• [Task item]
Could you set down exactly the lines of the data below, starting at the one that holds "top: 6px ->" and ending at the one that holds "left: 333px ->", both included, and only those?

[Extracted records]

※ ※ ※

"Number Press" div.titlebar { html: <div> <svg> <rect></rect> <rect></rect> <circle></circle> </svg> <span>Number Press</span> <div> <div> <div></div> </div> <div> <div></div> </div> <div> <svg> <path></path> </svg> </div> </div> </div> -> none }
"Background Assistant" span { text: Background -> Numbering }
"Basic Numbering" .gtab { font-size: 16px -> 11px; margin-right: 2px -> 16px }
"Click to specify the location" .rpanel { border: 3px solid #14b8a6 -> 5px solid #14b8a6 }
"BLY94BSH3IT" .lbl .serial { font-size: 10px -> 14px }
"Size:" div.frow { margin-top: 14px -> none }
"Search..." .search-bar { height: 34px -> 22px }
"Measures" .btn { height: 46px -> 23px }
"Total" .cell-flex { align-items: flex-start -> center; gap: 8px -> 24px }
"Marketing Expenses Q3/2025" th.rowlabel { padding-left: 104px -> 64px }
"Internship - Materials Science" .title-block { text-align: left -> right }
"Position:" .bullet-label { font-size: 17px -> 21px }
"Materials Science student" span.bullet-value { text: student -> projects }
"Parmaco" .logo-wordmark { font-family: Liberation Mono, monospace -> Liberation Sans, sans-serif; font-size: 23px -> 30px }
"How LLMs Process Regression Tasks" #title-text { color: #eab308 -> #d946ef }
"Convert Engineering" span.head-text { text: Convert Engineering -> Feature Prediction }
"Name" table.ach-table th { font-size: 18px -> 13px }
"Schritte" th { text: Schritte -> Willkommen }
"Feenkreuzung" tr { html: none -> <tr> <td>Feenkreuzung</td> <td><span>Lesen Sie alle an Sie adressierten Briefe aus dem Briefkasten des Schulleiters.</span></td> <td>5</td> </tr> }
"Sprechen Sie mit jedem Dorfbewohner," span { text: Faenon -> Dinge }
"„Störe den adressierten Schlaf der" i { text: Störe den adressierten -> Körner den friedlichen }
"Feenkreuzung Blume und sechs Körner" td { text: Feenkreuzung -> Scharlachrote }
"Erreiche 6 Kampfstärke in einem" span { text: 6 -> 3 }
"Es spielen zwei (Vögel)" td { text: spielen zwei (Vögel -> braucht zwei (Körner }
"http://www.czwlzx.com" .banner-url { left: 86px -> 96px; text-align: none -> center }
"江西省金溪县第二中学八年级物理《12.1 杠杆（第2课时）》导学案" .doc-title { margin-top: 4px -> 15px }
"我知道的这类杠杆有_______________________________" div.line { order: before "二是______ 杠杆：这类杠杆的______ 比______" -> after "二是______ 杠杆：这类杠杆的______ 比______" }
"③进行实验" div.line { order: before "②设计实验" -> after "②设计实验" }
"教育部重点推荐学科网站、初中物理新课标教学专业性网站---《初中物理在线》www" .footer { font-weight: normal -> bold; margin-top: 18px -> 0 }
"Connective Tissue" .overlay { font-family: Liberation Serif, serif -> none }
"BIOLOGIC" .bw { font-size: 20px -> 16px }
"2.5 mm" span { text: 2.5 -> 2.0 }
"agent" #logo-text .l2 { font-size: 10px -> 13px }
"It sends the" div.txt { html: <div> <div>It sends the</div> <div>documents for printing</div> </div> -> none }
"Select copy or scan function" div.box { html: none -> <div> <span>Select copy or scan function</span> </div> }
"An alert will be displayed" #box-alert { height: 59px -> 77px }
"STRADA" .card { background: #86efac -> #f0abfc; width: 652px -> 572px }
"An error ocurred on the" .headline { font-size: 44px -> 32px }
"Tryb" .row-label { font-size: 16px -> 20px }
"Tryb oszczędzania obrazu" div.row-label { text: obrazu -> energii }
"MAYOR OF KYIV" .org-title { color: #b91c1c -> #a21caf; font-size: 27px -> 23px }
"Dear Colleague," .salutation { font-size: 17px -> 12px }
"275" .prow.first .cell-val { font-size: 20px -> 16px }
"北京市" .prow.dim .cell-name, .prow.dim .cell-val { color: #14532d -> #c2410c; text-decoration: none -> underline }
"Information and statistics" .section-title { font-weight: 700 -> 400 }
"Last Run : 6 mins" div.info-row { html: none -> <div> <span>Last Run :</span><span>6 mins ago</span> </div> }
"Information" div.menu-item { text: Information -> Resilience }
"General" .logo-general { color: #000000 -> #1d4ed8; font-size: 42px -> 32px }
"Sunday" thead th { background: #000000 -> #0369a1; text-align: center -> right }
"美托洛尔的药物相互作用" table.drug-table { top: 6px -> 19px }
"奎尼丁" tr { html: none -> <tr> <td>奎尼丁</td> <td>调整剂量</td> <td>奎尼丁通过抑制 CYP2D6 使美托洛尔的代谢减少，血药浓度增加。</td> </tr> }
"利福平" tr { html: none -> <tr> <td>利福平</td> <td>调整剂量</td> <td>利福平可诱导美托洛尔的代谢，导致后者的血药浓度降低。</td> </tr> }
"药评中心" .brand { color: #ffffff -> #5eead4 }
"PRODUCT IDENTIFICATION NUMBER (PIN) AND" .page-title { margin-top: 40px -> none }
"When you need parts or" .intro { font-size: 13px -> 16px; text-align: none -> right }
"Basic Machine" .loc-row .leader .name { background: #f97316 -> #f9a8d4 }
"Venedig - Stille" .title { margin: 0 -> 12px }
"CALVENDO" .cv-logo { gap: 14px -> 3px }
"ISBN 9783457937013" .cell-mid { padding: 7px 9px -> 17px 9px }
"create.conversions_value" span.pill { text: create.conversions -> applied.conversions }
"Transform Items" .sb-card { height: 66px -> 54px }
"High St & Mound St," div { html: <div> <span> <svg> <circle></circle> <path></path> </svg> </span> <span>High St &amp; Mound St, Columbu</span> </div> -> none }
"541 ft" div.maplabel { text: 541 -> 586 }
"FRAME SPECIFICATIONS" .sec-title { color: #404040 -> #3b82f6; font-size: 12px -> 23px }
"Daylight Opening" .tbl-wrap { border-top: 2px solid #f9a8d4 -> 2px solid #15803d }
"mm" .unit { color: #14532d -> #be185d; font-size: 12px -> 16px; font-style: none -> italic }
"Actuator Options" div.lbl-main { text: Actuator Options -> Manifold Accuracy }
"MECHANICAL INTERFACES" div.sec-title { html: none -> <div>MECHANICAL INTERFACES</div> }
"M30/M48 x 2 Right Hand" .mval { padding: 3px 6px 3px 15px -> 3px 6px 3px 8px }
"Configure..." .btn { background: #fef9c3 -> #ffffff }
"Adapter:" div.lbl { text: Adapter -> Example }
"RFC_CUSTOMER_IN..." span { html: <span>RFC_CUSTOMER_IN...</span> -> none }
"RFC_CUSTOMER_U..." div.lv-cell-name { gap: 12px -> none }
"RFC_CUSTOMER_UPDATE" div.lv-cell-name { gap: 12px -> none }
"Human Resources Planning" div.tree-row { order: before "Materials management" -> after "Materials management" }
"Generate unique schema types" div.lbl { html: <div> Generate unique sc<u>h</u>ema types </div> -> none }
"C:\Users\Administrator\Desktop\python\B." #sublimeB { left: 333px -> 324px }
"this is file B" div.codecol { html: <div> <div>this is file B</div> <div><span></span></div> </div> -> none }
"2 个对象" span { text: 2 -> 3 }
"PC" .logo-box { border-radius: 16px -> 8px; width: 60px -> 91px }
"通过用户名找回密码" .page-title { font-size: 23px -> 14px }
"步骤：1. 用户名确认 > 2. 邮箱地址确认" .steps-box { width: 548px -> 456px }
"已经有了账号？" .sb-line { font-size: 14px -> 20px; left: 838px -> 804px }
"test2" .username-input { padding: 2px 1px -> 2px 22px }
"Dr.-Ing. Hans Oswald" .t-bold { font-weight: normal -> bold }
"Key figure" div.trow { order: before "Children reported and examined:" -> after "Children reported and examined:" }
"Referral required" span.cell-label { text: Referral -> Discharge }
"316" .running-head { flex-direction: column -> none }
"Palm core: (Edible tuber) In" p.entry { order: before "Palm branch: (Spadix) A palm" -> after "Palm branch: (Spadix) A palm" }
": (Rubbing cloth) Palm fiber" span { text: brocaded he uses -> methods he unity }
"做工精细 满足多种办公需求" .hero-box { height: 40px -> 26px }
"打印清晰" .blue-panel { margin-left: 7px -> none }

※ ※ ※

• [Exercise response]
"美托洛尔的药物相互作用" table.drug-table { top: 6px -> 19px }
"奎尼丁" tr { html: none -> <tr> <td>奎尼丁</td> <td>调整剂量</td> <td>奎尼丁通过抑制 CYP2D6 使美托洛尔的代谢减少，血药浓度增加。</td> </tr> }
"利福平" tr { html: none -> <tr> <td>利福平</td> <td>调整剂量</td> <td>利福平可诱导美托洛尔的代谢，导致后者的血药浓度降低。</td> </tr> }
"药评中心" .brand { color: #ffffff -> #5eead4 }
"PRODUCT IDENTIFICATION NUMBER (PIN) AND" .page-title { margin-top: 40px -> none }
"When you need parts or" .intro { font-size: 13px -> 16px; text-align: none -> right }
"Basic Machine" .loc-row .leader .name { background: #f97316 -> #f9a8d4 }
"Venedig - Stille" .title { margin: 0 -> 12px }
"CALVENDO" .cv-logo { gap: 14px -> 3px }
"ISBN 9783457937013" .cell-mid { padding: 7px 9px -> 17px 9px }
"create.conversions_value" span.pill { text: create.conversions -> applied.conversions }
"Transform Items" .sb-card { height: 66px -> 54px }
"High St & Mound St," div { html: <div> <span> <svg> <circle></circle> <path></path> </svg> </span> <span>High St &amp; Mound St, Columbu</span> </div> -> none }
"541 ft" div.maplabel { text: 541 -> 586 }
"FRAME SPECIFICATIONS" .sec-title { color: #404040 -> #3b82f6; font-size: 12px -> 23px }
"Daylight Opening" .tbl-wrap { border-top: 2px solid #f9a8d4 -> 2px solid #15803d }
"mm" .unit { color: #14532d -> #be185d; font-size: 12px -> 16px; font-style: none -> italic }
"Actuator Options" div.lbl-main { text: Actuator Options -> Manifold Accuracy }
"MECHANICAL INTERFACES" div.sec-title { html: none -> <div>MECHANICAL INTERFACES</div> }
"M30/M48 x 2 Right Hand" .mval { padding: 3px 6px 3px 15px -> 3px 6px 3px 8px }
"Configure..." .btn { background: #fef9c3 -> #ffffff }
"Adapter:" div.lbl { text: Adapter -> Example }
"RFC_CUSTOMER_IN..." span { html: <span>RFC_CUSTOMER_IN...</span> -> none }
"RFC_CUSTOMER_U..." div.lv-cell-name { gap: 12px -> none }
"RFC_CUSTOMER_UPDATE" div.lv-cell-name { gap: 12px -> none }
"Human Resources Planning" div.tree-row { order: before "Materials management" -> after "Materials management" }
"Generate unique schema types" div.lbl { html: <div> Generate unique sc<u>h</u>ema types </div> -> none }
"C:\Users\Administrator\Desktop\python\B." #sublimeB { left: 333px -> 324px }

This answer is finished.